[Start of Attachment]

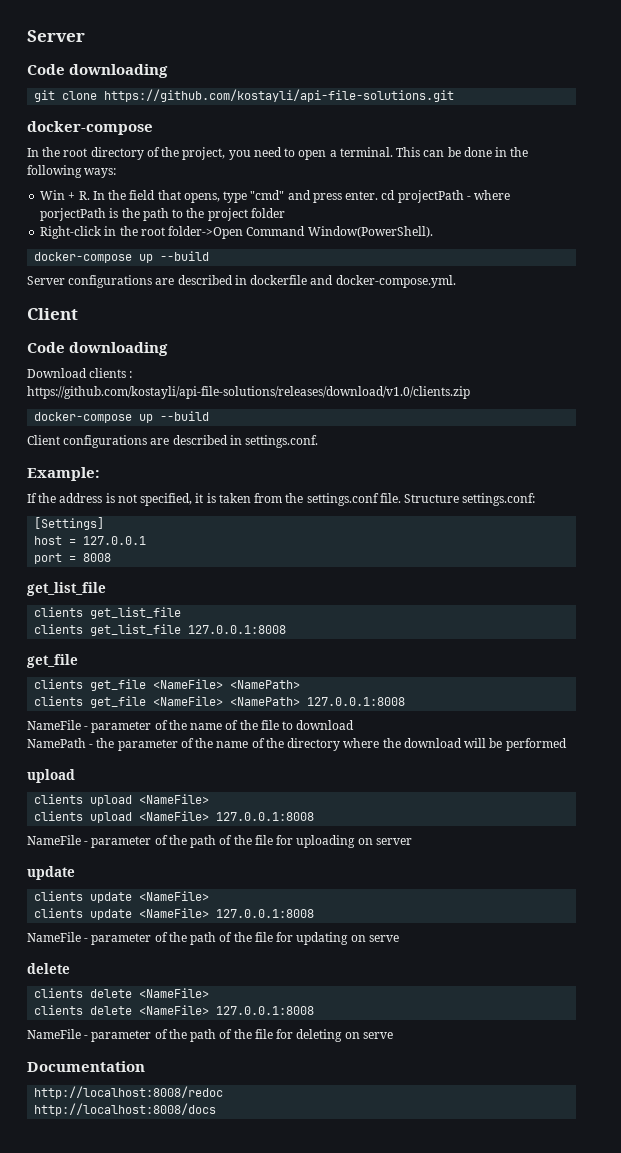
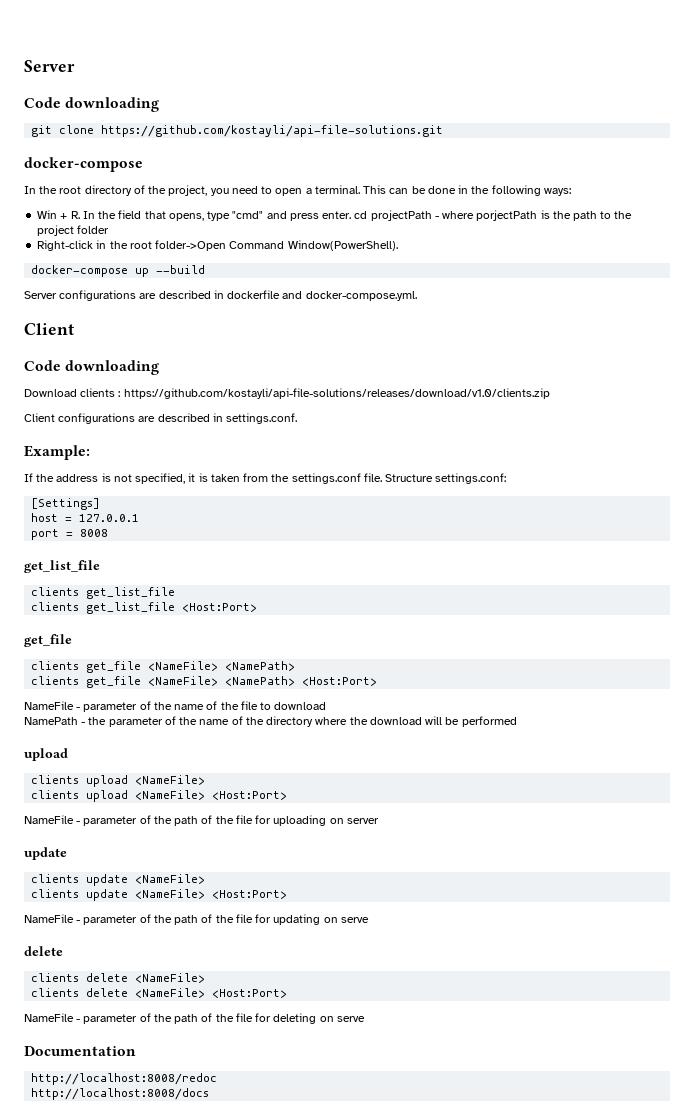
  Download clients : https://github.com/kostayli/api-file-solutions/releases/download/v1.0/clients.zip
- docker-compose up --build
- clients get_list_file 127.0.0.1:8008
+ clients get_list_file <Host:Port>
- clients get_file <NameFile> <NamePath> 127.0.0.1:8008
+ clients get_file <NameFile> <NamePath> <Host:Port>
- clients upload <NameFile> 127.0.0.1:8008
+ clients upload <NameFile> <Host:Port>
- clients update <NameFile> 127.0.0.1:8008
+ clients update <NameFile> <Host:Port>
- clients delete <NameFile> 127.0.0.1:8008
+ clients delete <NameFile> <Host:Port>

[End of Attachment]

• [TASK BRIEF] Gather and copy every line of the data in which the string "NamePath" is found.

• [OUTPUT OF THE TASK]
- clients get_file <NameFile> <NamePath> 127.0.0.1:8008
+ clients get_file <NameFile> <NamePath> <Host:Port>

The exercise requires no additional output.